## Exercise directions
An exact copy of every entry is needed, without any of the pictures.

## Data for review

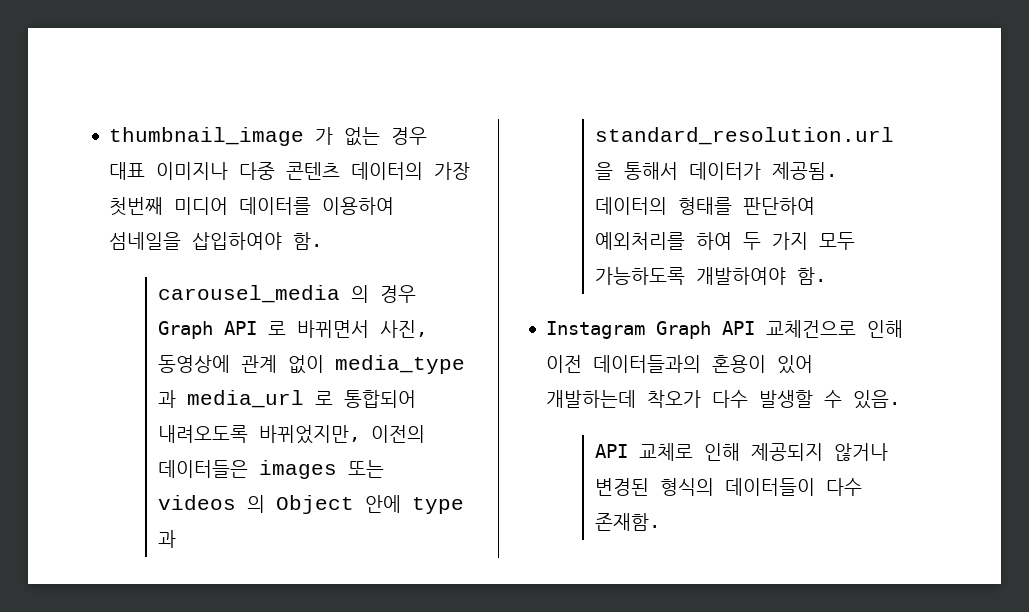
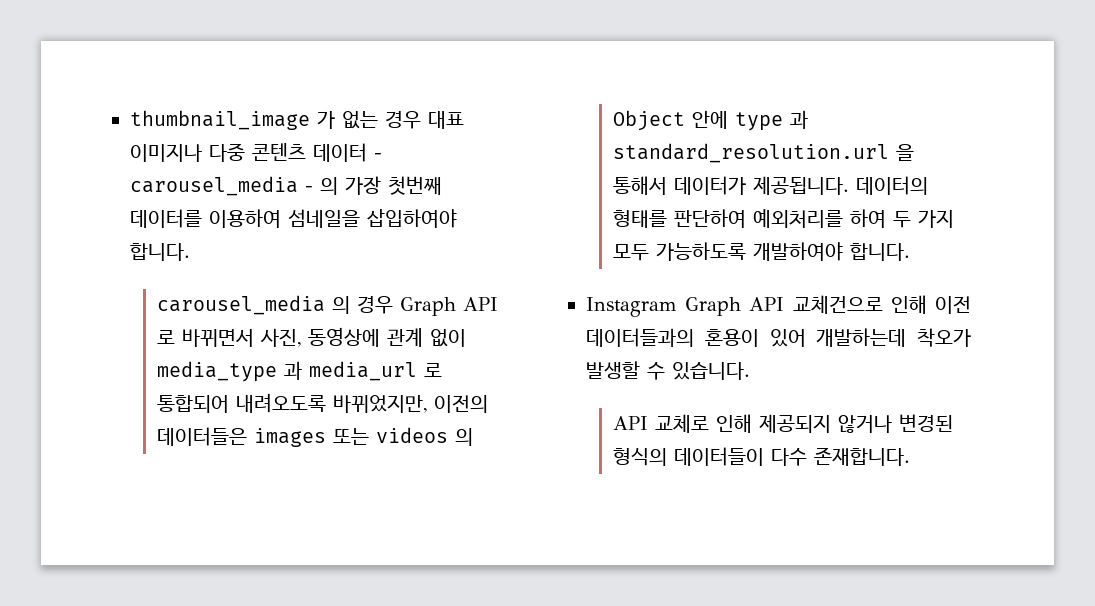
[350,162,423,180] 데이터의 -> [313,143,382,162] [130,176,338,196] 데이터 - carousel_media - 의
[173,197,228,215] 미디어 -> (442, 185) none
[292,232,322,250] 함. -> [130,243,190,261] 합니다.
[771,162,837,180] 제공됨. -> [753,176,850,195] 제공됩니다.
[796,267,826,285] 함. -> [850,243,911,261] 합니다.
[711,390,748,408] 다수 -> (971, 337) none
[852,390,900,409] 있음. -> [672,362,750,380] 있습니다.
[594,513,660,531] 존재함. -> [814,447,911,466] 존재합니다.

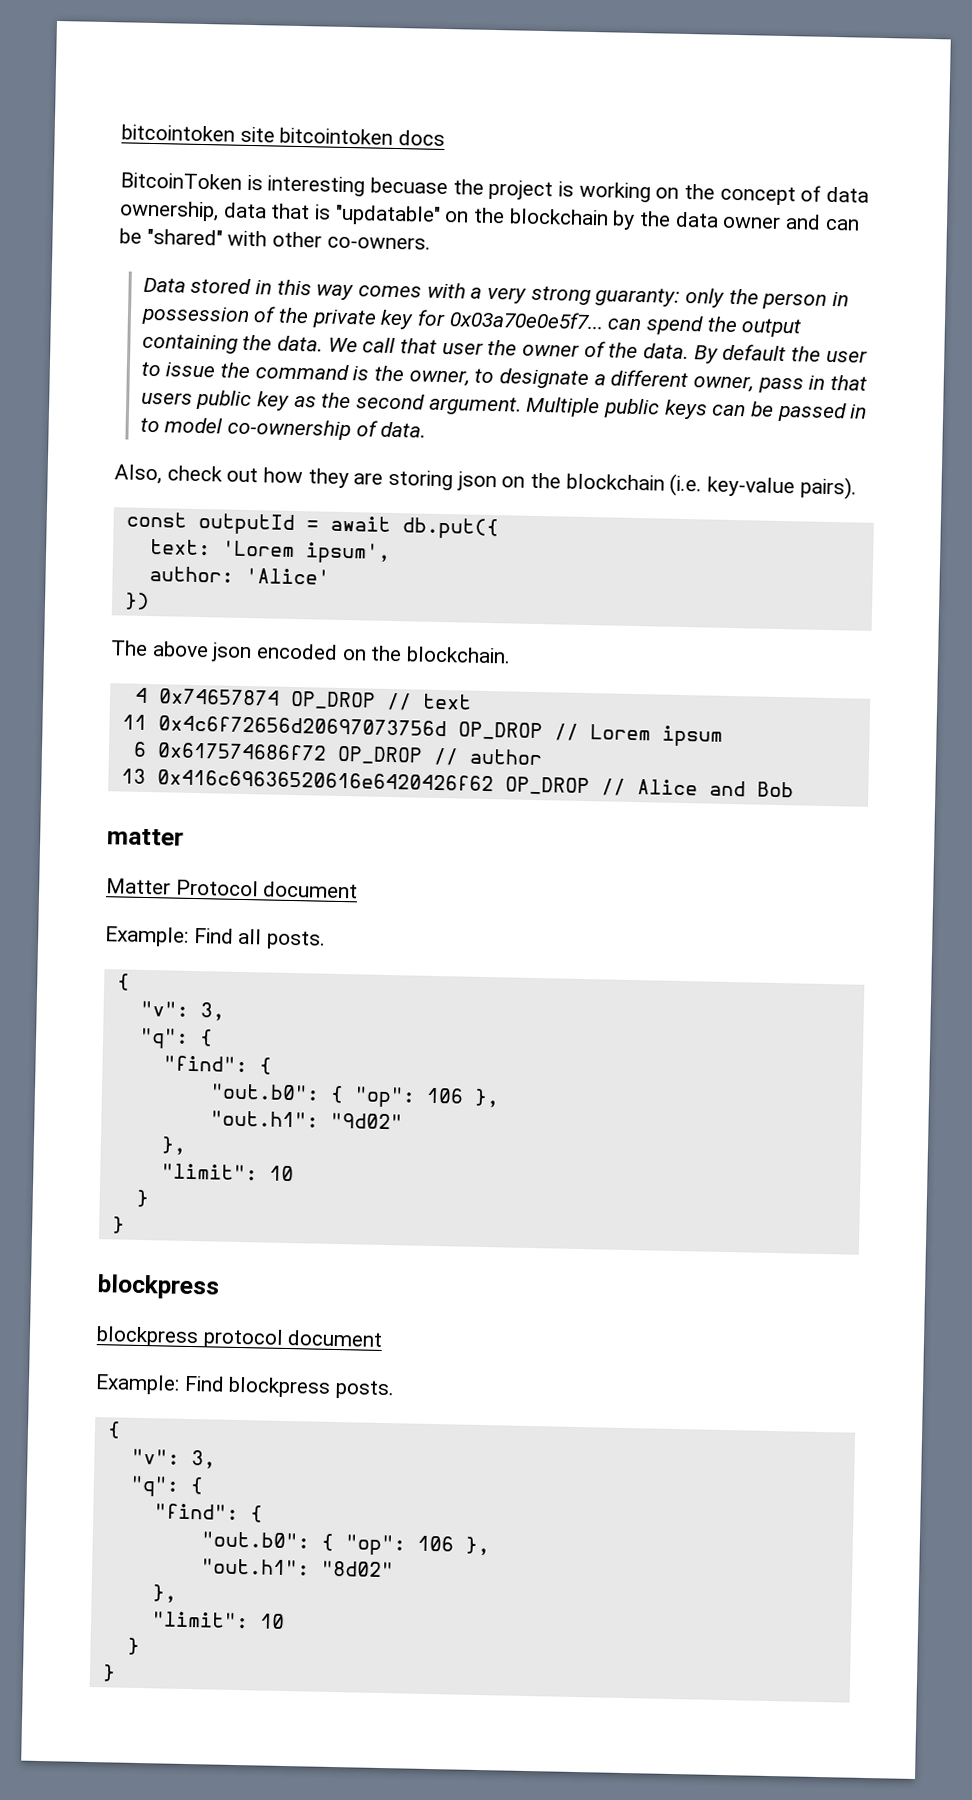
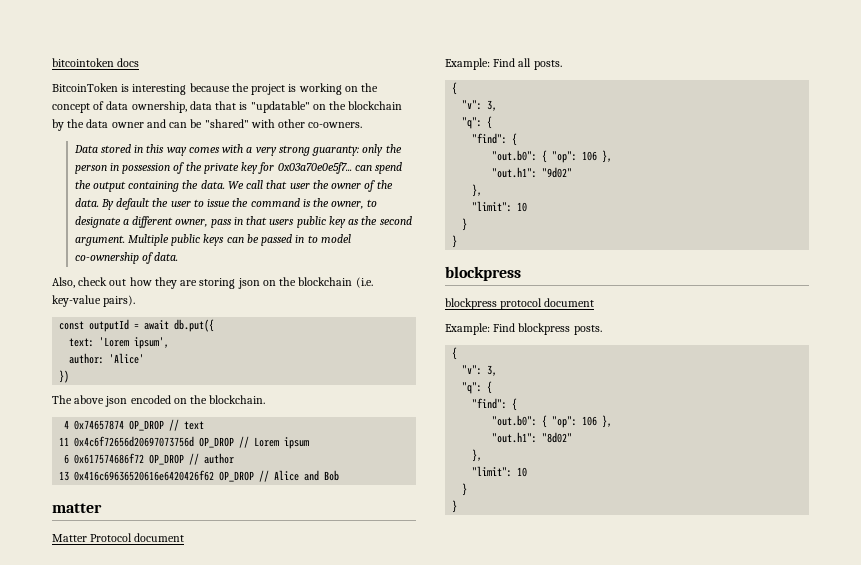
[121,124,394,145] bitcointoken site bitcointoken -> [52,58,114,67] bitcointoken
[370,177,449,195] becuase -> [189,83,230,92] because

## Exercise output
[350,162,423,180] 데이터의 -> [313,143,382,162] [130,176,338,196] 데이터 - carousel_media - 의
[173,197,228,215] 미디어 -> (442, 185) none
[292,232,322,250] 함. -> [130,243,190,261] 합니다.
[771,162,837,180] 제공됨. -> [753,176,850,195] 제공됩니다.
[796,267,826,285] 함. -> [850,243,911,261] 합니다.
[711,390,748,408] 다수 -> (971, 337) none
[852,390,900,409] 있음. -> [672,362,750,380] 있습니다.
[594,513,660,531] 존재함. -> [814,447,911,466] 존재합니다.

[121,124,394,145] bitcointoken site bitcointoken -> [52,58,114,67] bitcointoken
[370,177,449,195] becuase -> [189,83,230,92] because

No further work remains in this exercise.